Alan pointed to the embroidered company name of his vest, some mining conglomerate that ate up the dirt in places like this and spat out coal.
“FIFO diesel fitter out at the mines. We all just got back from a week on,” he said, gesturing to his friend group. I pointed to the man Robyn was talking with, who, like Alan, was a working-class kind of handsome but wasn’t in reflective yellow or covered in grime.
“Oi, that’s Julian. Police recruit. He’s kind of new here, too. Good value, though. For a copper.”
We stood out there and spoke for probably half an hour, Alan and I and Robyn and Julian, aided by wine and beer fetched by Alan at one point. Alan would touch my arm, accidentally at first then more purposefully, several times. I went home with him and Robyn with Alan, and we recounted our respective evenings in whispered tones at work on the following Monday, suddenly feeling filled with possibility. It’s sad, actually, how exciting it was, in those days, to meet someone new.

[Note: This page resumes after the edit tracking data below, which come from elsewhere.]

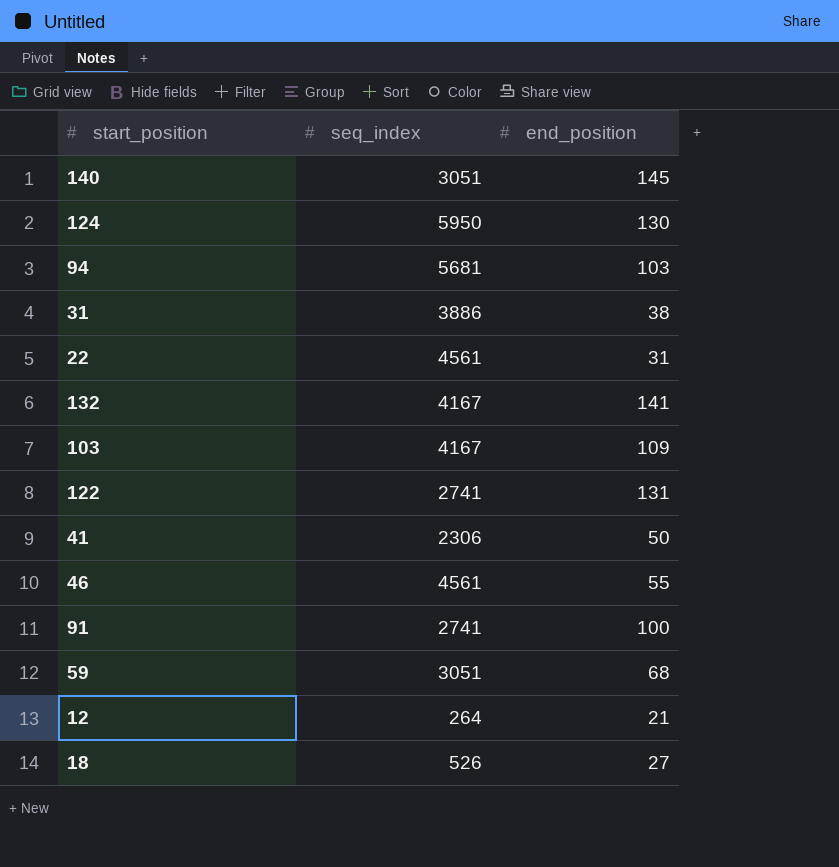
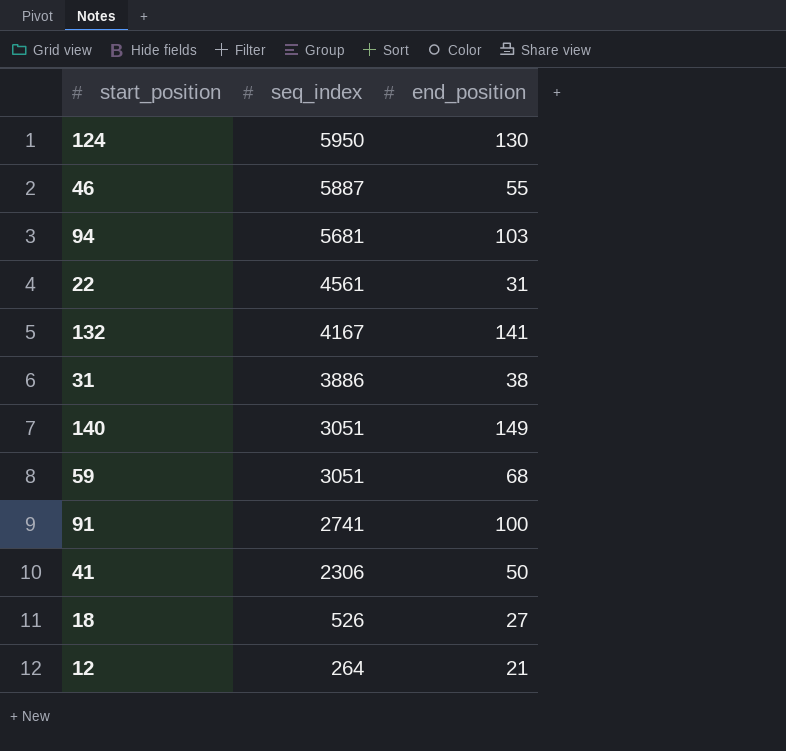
row order: none -> seq_index descending
row 103: 4167 | 109 -> none
row 122: 2741 | 131 -> none
46 | seq_index: 4561 -> 5887
140 | end_position: 145 -> 149

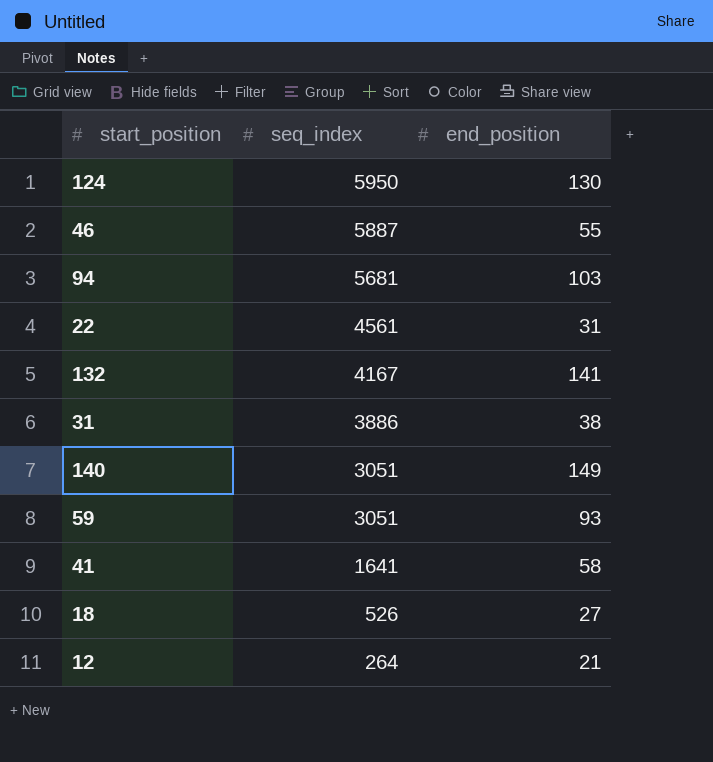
row 91: 2741 | 100 -> none
59 | end_position: 68 -> 93
41 | seq_index: 2306 -> 1641
41 | end_position: 50 -> 58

Robyn’s and I’s lives mirrored each other for the next few years.
We’d get married to the men we met that night, our eventual pregnancies mostly lined up, and we took maternity leave in such a way that we’d both return to full-time work at about the same time. But the similarities would stop there, really. Whereas Julian and Robyn’s marriage would eventually disintegrate into a messy divorce (and although their divorce was predicated on the incident, at least indirectly), mine would be stolen from me by Alan himself, first gradually and then all at once. He’d steal from me violently, in a ball of flames that swallowed up both he and my children, and I’d be left holding the pieces of a life fragmented by choices that only make sense in a disembodied way, like looking down at myself undergoing surgery.
I guess I’m getting ahead of myself.